**Instructions to follow:** Exactly the lines from the one containing "Wenns | PLZ: 6,426 -> 6,473" through the final line of the data below, with pictures omitted, make up the answer.

Stored items from a collection
_ _ _ _

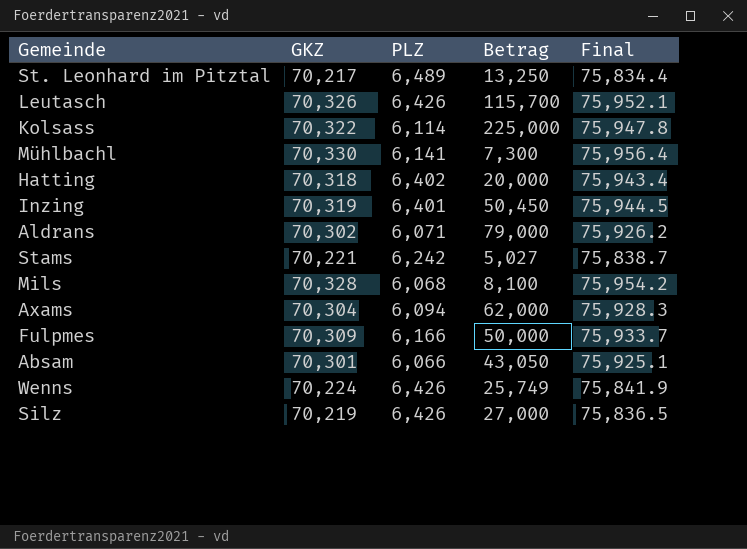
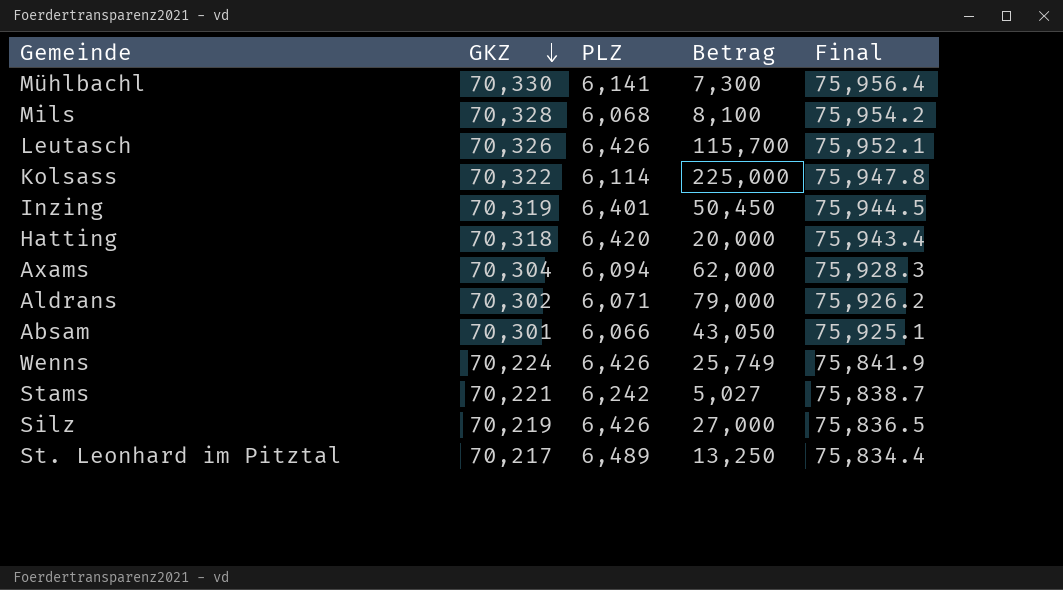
row order: none -> GKZ descending
row Fulpmes: 70,309 | 6,166 | 50,000 | 75,933.7 -> none
Hatting | PLZ: 6,402 -> 6,420

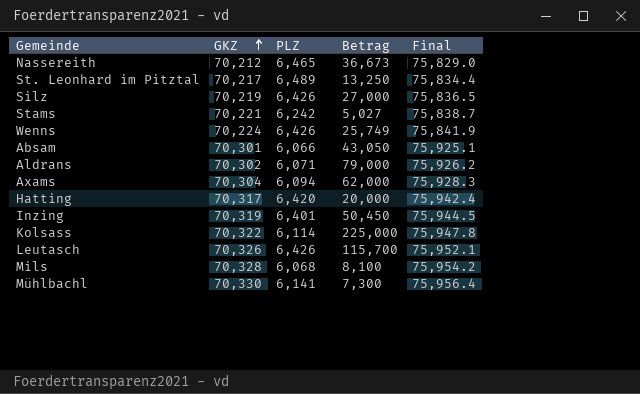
row order: GKZ descending -> GKZ ascending
row Nassereith: none -> 70,212 | 6,465 | 36,673 | 75,829.0
Hatting | GKZ: 70,318 -> 70,317
Hatting | Final: 75,943.4 -> 75,942.4

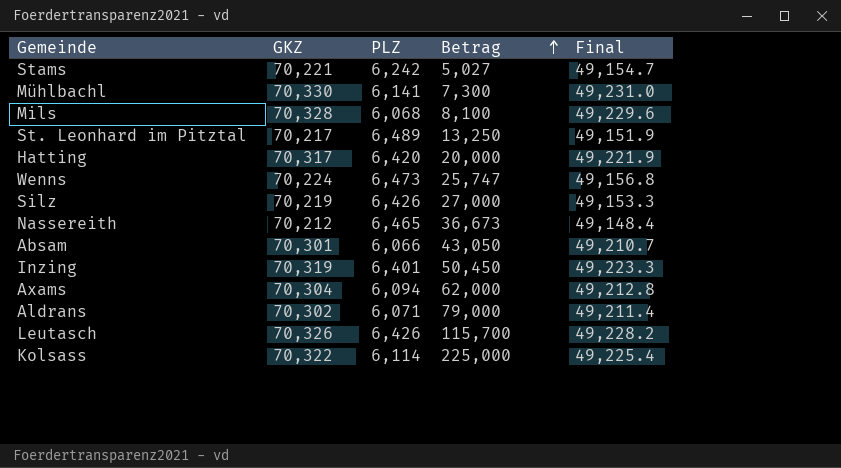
row order: GKZ ascending -> Betrag ascending
column Final | formula: [GKZ] * 1.08 -> [GKZ] * 0.7
Wenns | PLZ: 6,426 -> 6,473
Wenns | Betrag: 25,749 -> 25,747

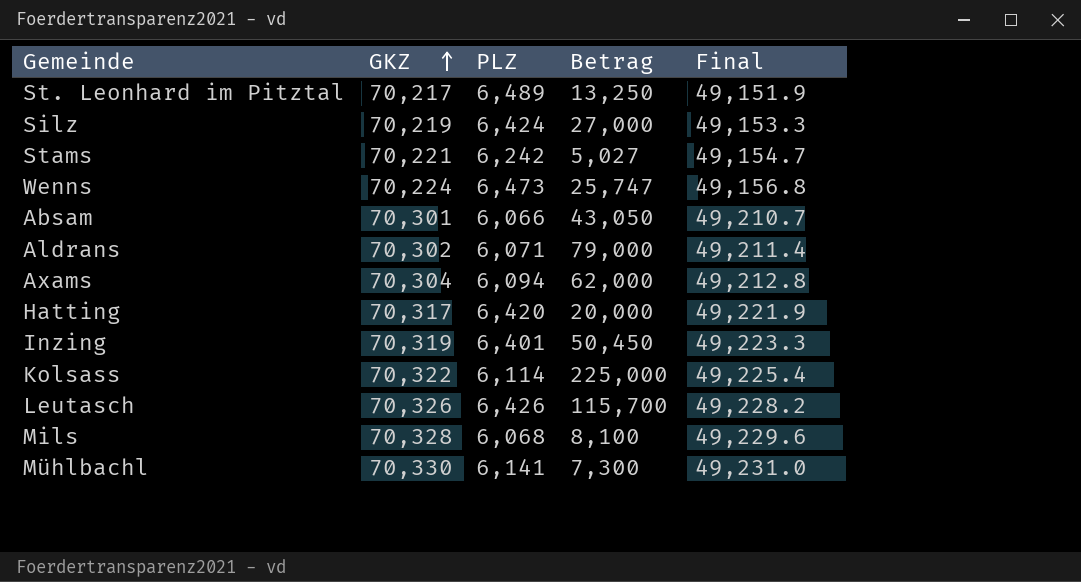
row order: Betrag ascending -> GKZ ascending
row Nassereith: 70,212 | 6,465 | 36,673 | 49,148.4 -> none
Silz | PLZ: 6,426 -> 6,424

_ _ _ _

**Task response:**
Wenns | PLZ: 6,426 -> 6,473
Wenns | Betrag: 25,749 -> 25,747

row order: Betrag ascending -> GKZ ascending
row Nassereith: 70,212 | 6,465 | 36,673 | 49,148.4 -> none
Silz | PLZ: 6,426 -> 6,424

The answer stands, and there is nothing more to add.